Given the President’s propensity to peddle untruths, the burden of truth for any military strike would be high — even higher than it would have been given that inaccurate intelligence led the US into its last major war in the Middle East, in Iraq.
Questions about Iran’s calculations
Secretary of State Mike Pompeo first raised the stakes over the strike at the Saudi oil facility on Saturday.
“Tehran is behind nearly 100 attacks on Saudi Arabia while Rouhani and Zarif pretend to engage in diplomacy. Amid all the calls for de-escalation, Iran has now launched an unprecedented attack on the world’s energy supply. There is no evidence the attacks came from Yemen,” Pompeo wrote.
His unequivocal declaration all but boxed the United States into a strong response to the attack, possibly involving some kind of military action.
Yet it also begs the question whether the President is fully on board with his own secretary of state who is now wielding even more power over US foreign policy with Bolton gone.

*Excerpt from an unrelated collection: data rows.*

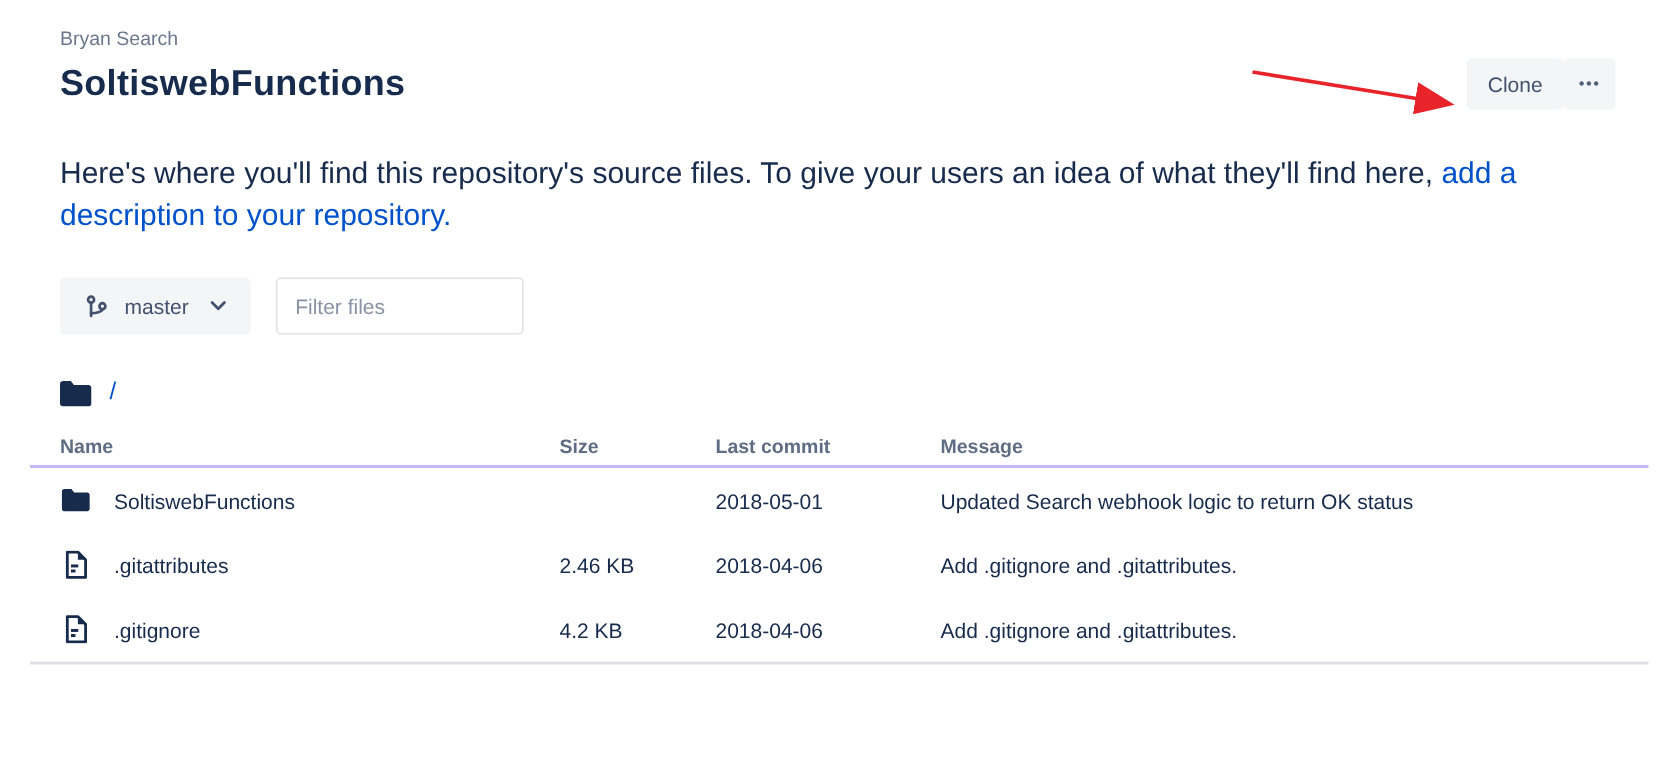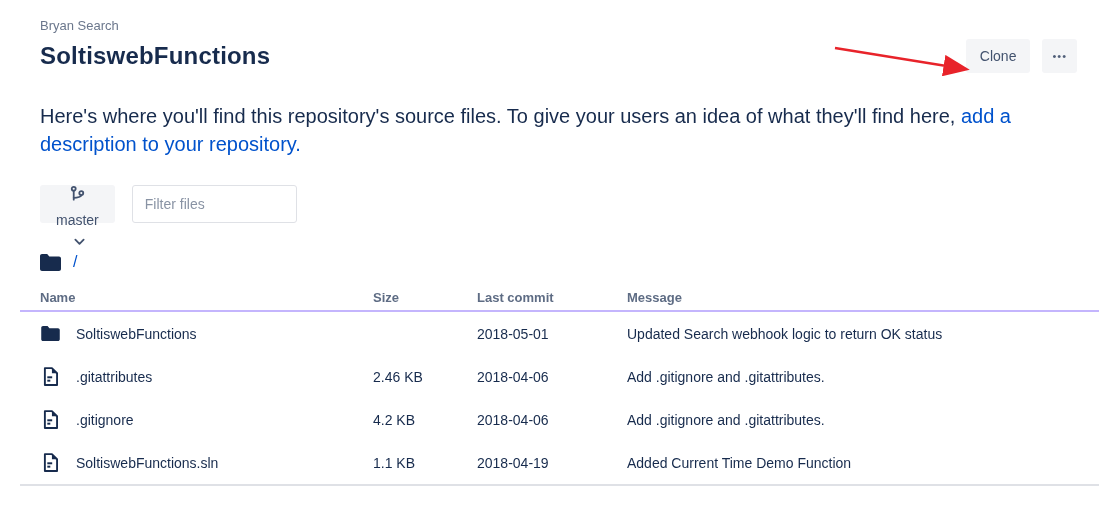--- a/index.html
+++ b/index.html
@@ -12,7 +12,7 @@
 
   .title-row { display: flex; align-items: center; justify-content: space-between; margin: 6px 42px 0 40px; }
   .page-title { font-size: 24px; font-weight: 700; color: #172b4d; letter-spacing: .2px; }
-  .title-actions { display: flex; gap: 12px; }
+  .title-actions { display: flex; gap: 0; }
   .btn { background: #f4f5f7; border: none; border-radius: 3px; color: #42526e;
          font-family: "Liberation Sans", sans-serif; font-size: 14px; height: 34px;
          padding: 0 14px; cursor: pointer; display: inline-flex; align-items: center; justify-content: center; }

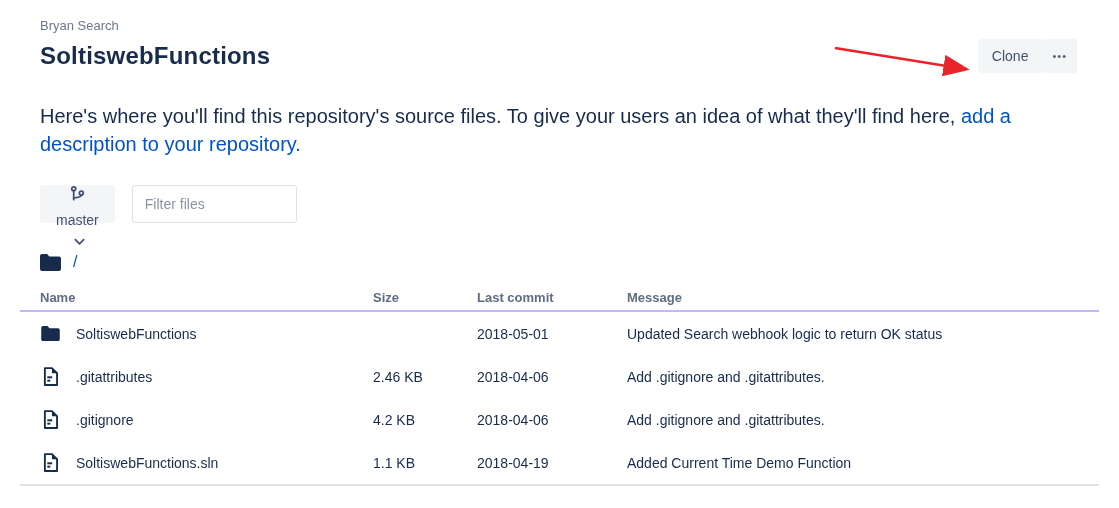--- a/index.html
+++ b/index.html
@@ -26,7 +26,7 @@
   .toolbar { margin: 27px 42px 0 40px; display: flex; align-items: center; gap: 17px; }
   .branch-selector { display: inline-flex; align-items: center; gap: 10px; background: #f4f5f7;
                      border: none; border-radius: 3px; height: 38px; padding: 0 16px;
-                     font-family: "Liberation Sans", sans-serif; font-size: 14px; color: #42526e; cursor: pointer; flex-direction: column; }
+                     font-family: "Liberation Sans", sans-serif; font-size: 14px; color: #42526e; cursor: pointer; }
   .branch-selector .chev { margin-left: 4px; display: inline-flex; }
   .filter-input { width: 165px; height: 38px; border: 1px solid #dfe1e6; border-radius: 3px;
                   padding: 0 12px; font-family: "Liberation Sans", sans-serif; font-size: 14px; color: #1d4ed8; }

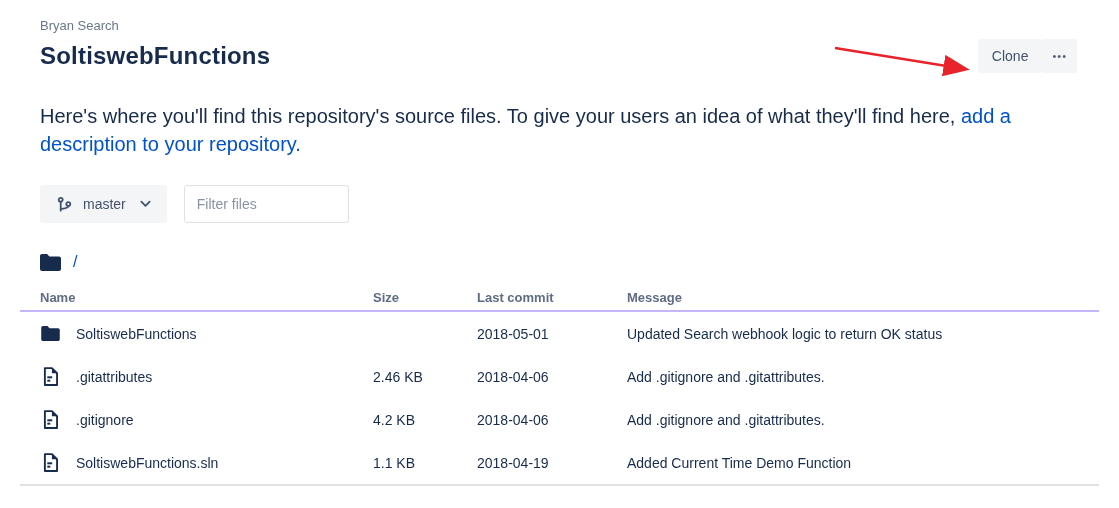--- a/index.html
+++ b/index.html
@@ -159,22 +159,6 @@
           <div class="cell date">2018-04-06</div>
           <div class="cell msg">Add .gitignore and .gitattributes.</div>
         </div>
-        <div class="trow">
-          <div class="cell name">
-            <span class="ricon">
-              <svg width="15" height="19" viewBox="0 0 16 20">
-                <path d="M2 1 h7.5 L15 6.5 V19 H2 z" fill="none" stroke="#172b4d" stroke-width="2" stroke-linejoin="round"></path>
-                <path d="M9.5 1 v5.5 H15 z" fill="#172b4d"></path>
-                <rect x="4.6" y="9.8" width="5.2" height="2.1" fill="#172b4d"></rect>
-                <rect x="4.6" y="13.4" width="3.2" height="2.1" fill="#172b4d"></rect>
-              </svg>
-            </span>
-            <a class="fname">SoltiswebFunctions.sln</a>
-          </div>
-          <div class="cell size">1.1 KB</div>
-          <div class="cell date">2018-04-19</div>
-          <div class="cell msg">Added Current Time Demo Function</div>
-        </div>
       </div>
   </div>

Trump said he decided in June to pull back a military strike against Iran at the last moment because it would have killed many civilians and was not proportionate to avenge the downing of a US drone over the Gulf of Oman by the Islamic Republic.
There were subsequent reports that he complained that his aides were trying to goad him into a war with Iran that could contradict his campaign vow to avoid new Middle East entanglement.

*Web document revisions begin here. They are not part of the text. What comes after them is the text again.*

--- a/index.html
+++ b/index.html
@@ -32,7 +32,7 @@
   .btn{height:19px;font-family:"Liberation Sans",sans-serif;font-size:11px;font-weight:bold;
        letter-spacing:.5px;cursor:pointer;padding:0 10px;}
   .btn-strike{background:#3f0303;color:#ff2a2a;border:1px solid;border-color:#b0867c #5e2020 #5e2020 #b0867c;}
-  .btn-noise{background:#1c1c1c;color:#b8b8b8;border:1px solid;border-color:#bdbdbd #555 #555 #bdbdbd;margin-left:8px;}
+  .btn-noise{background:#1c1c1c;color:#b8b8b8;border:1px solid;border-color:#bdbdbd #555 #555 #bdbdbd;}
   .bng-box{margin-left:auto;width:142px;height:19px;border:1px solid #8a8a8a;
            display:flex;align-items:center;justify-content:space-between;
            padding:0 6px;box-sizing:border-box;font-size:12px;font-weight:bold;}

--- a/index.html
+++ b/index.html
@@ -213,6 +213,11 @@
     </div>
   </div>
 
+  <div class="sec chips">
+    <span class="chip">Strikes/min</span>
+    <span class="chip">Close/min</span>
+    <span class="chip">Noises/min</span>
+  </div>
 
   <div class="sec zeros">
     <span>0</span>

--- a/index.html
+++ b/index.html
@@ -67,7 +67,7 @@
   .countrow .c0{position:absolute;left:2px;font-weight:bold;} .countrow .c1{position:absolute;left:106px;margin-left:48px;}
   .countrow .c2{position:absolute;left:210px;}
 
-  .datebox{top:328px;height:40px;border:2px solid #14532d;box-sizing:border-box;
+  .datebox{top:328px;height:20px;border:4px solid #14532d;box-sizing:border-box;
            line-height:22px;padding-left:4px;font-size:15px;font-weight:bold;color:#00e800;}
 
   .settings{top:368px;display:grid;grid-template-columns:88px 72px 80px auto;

If Iran or an Iranian proxy does turn out to be behind an attack that sent global oil prices soaring, there will be questions about the Islamic Republic’s motivation and how it is calculating its response to Trump’s policies.
The developments could suggest Iran has no intention of responding to any US overtures, following Trump’s decision to pull out of the nuclear deal forged by his predecessor Barack Obama and the adoption of a “maximum pressure” sanctions campaign.
Iranian politics are notoriously difficult to judge from the outside. But the crisis could also indicate that factions in the Islamic Republic are seeking to squelch any political maneuvering room for any leaders who are open to talking to the US.
Rouhani did not specifically reference the attack on the Saudi facility in an address on Iran’s Press TV Sunday but did accuse Americans of running a “war operation” by supporting the UAE and Saudi Arabia.
On Monday, an Iranian Foreign Ministry spokesman said that a meeting between Trump and Rouhani at the UN General Assembly in New York next week was not on the agenda but didn’t directly rule it out.
Recent developments would seem to close Trump’s latitude for a meeting. But the President cares little for convention and would love to spring a surprise.